🤖 AI Summary
To address poor text rendering fidelity and deployment challenges of small-scale text-to-image models under compute-constrained settings, this work proposes a lightweight and efficient architecture. It integrates the Ovis 2.5 multimodal backbone with a diffusion-based visual decoder and introduces a fine-grained two-stage training paradigm—comprising large-scale pretraining followed by domain-specific post-training—tailored for high-fidelity Chinese–English bilingual text rendering. With significantly fewer parameters than mainstream large models, the system enables efficient inference on a single high-end GPU. Experiments demonstrate superior text-to-image fidelity compared to open-source models such as Qwen-Image, approaching the performance of proprietary systems like Seedream and GPT-4o.
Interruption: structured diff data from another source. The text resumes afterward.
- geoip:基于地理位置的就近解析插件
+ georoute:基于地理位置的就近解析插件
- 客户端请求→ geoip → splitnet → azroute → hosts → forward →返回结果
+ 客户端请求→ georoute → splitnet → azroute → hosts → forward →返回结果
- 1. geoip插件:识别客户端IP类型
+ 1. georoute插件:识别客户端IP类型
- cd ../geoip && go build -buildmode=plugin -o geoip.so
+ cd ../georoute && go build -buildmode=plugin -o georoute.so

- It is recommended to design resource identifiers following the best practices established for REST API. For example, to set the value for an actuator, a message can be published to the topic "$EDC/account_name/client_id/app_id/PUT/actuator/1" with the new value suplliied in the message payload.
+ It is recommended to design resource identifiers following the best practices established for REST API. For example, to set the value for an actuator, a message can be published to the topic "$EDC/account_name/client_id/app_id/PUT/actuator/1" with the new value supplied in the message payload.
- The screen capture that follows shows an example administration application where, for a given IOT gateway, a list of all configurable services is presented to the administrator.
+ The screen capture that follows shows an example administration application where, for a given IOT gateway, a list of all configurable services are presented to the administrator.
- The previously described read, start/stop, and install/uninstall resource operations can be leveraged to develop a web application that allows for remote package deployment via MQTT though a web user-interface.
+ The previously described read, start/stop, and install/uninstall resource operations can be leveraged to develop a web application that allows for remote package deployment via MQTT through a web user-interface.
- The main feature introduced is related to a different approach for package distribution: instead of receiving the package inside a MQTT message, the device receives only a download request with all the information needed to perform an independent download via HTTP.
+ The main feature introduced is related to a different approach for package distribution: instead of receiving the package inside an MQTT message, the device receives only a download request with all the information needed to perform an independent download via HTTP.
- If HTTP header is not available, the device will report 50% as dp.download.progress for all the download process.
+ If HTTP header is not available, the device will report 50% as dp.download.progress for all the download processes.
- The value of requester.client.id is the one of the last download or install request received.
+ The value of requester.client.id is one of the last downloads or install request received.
To our knowledge, this is the first compact architecture achieving high accuracy, strong cross-lingual generalization, and practical deployability for bilingual text rendering.
📝 Abstract
We introduce $ extbf{Ovis-Image}$, a 7B text-to-image model specifically optimized for high-quality text rendering, designed to operate efficiently under stringent computational constraints. Built upon our previous Ovis-U1 framework, Ovis-Image integrates a diffusion-based visual decoder with the stronger Ovis 2.5 multimodal backbone, leveraging a text-centric training pipeline that combines large-scale pre-training with carefully tailored post-training refinements. Despite its compact architecture, Ovis-Image achieves text rendering performance on par with significantly larger open models such as Qwen-Image and approaches closed-source systems like Seedream and GPT4o. Crucially, the model remains deployable on a single high-end GPU with moderate memory, narrowing the gap between frontier-level text rendering and practical deployment. Our results indicate that combining a strong multimodal backbone with a carefully designed, text-focused training recipe is sufficient to achieve reliable bilingual text rendering without resorting to oversized or proprietary models.